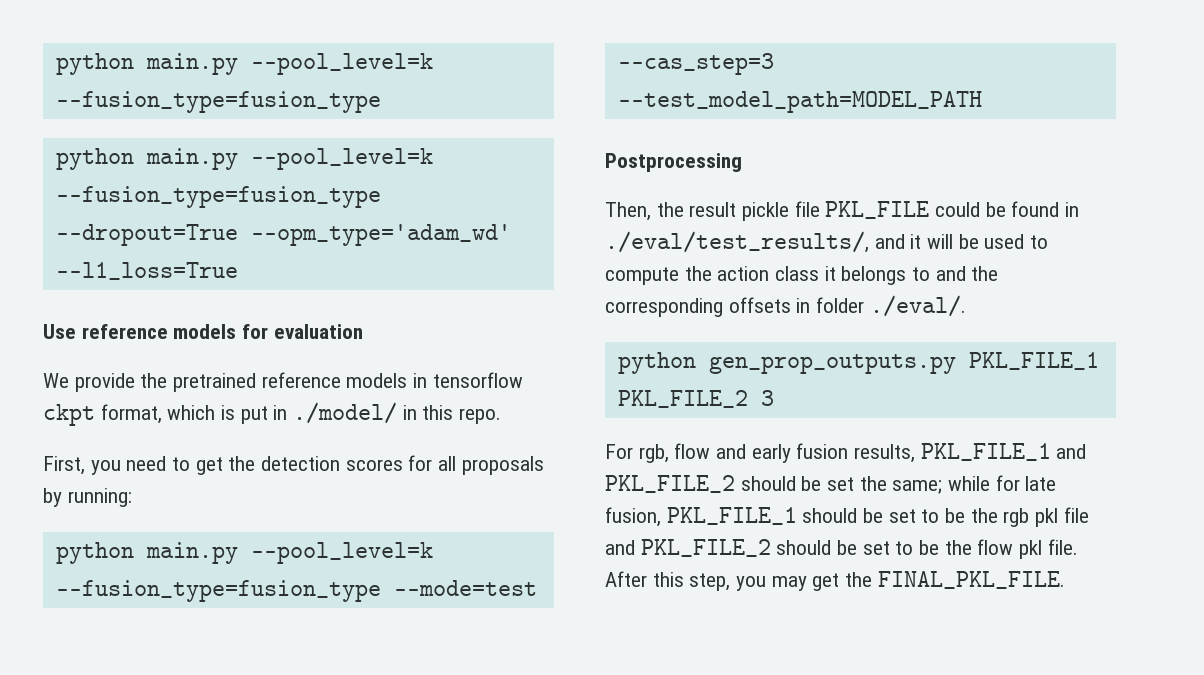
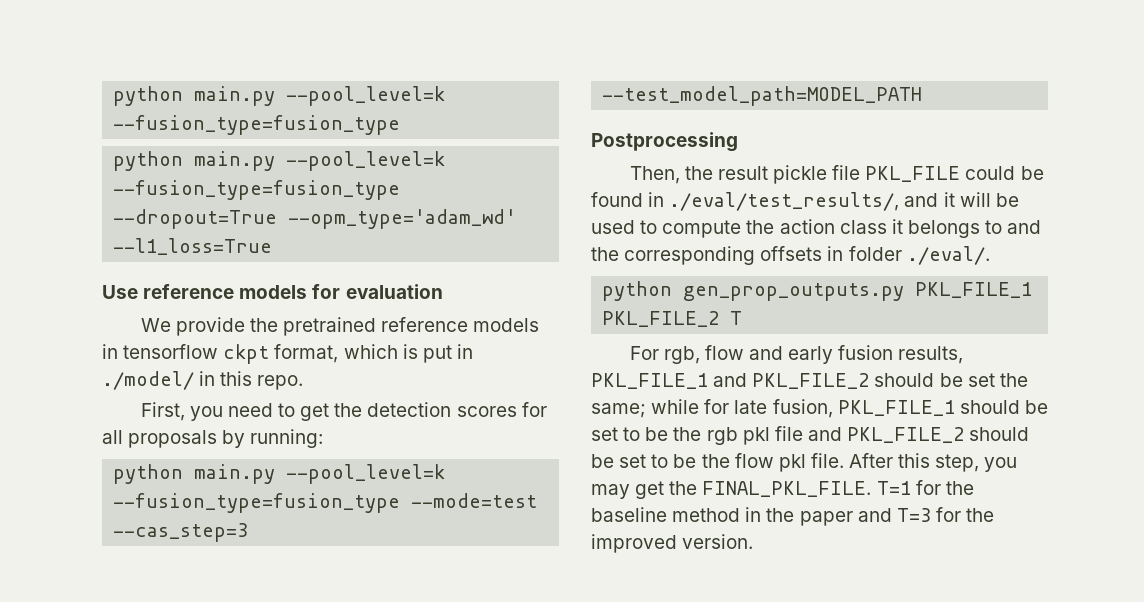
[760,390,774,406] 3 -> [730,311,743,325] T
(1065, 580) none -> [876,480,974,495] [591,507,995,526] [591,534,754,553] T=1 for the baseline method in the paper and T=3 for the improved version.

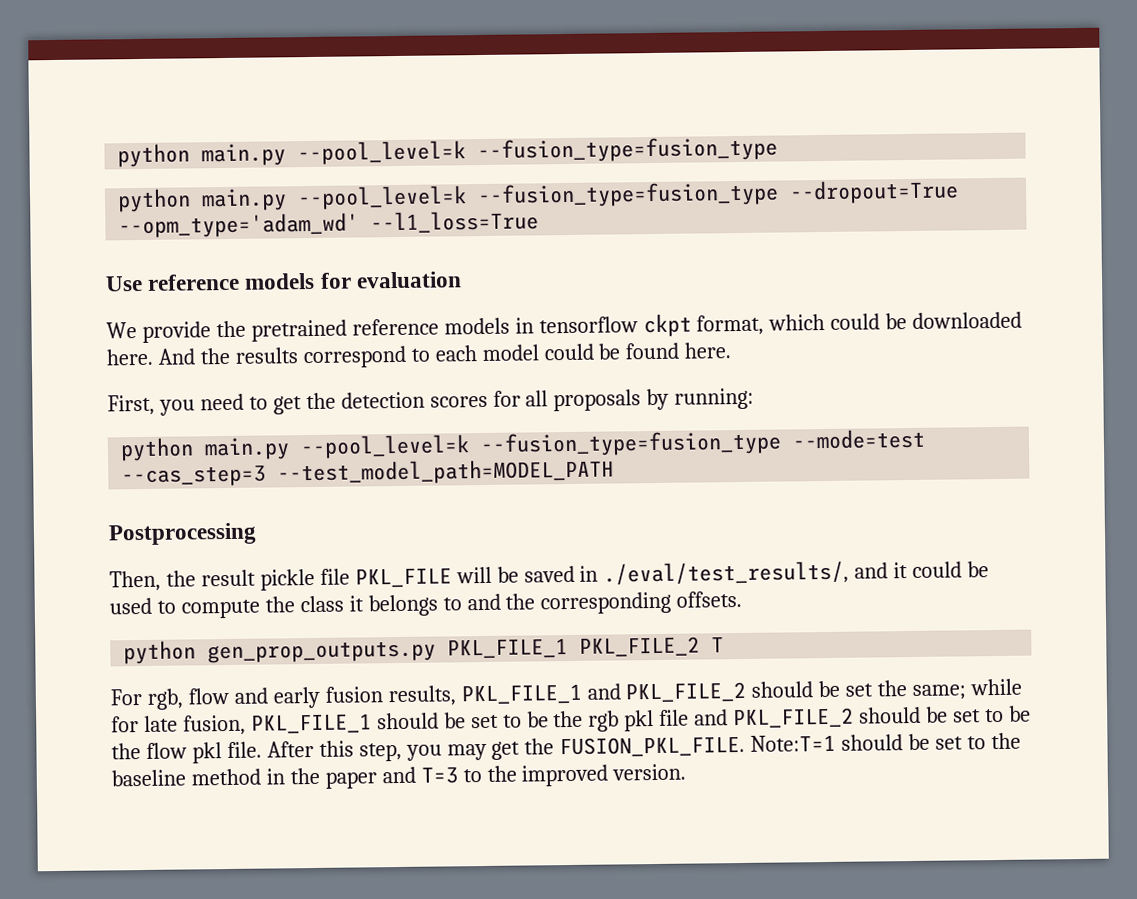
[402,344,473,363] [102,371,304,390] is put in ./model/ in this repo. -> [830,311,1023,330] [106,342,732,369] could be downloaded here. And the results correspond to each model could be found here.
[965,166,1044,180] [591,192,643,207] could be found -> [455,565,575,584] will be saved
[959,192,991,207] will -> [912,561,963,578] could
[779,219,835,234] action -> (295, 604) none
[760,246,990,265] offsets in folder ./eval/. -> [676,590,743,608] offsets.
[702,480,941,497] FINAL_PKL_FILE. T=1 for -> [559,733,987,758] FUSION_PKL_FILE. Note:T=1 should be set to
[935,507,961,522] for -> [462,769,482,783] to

◇ ◇ ◇ ◇ ◇ ◇ ◇

Exercise aim: Working through the entries above, copy every line in which "could" is found.

Output for this task:
[402,344,473,363] [102,371,304,390] is put in ./model/ in this repo. -> [830,311,1023,330] [106,342,732,369] could be downloaded here. And the results correspond to each model could be found here.
[965,166,1044,180] [591,192,643,207] could be found -> [455,565,575,584] will be saved
[959,192,991,207] will -> [912,561,963,578] could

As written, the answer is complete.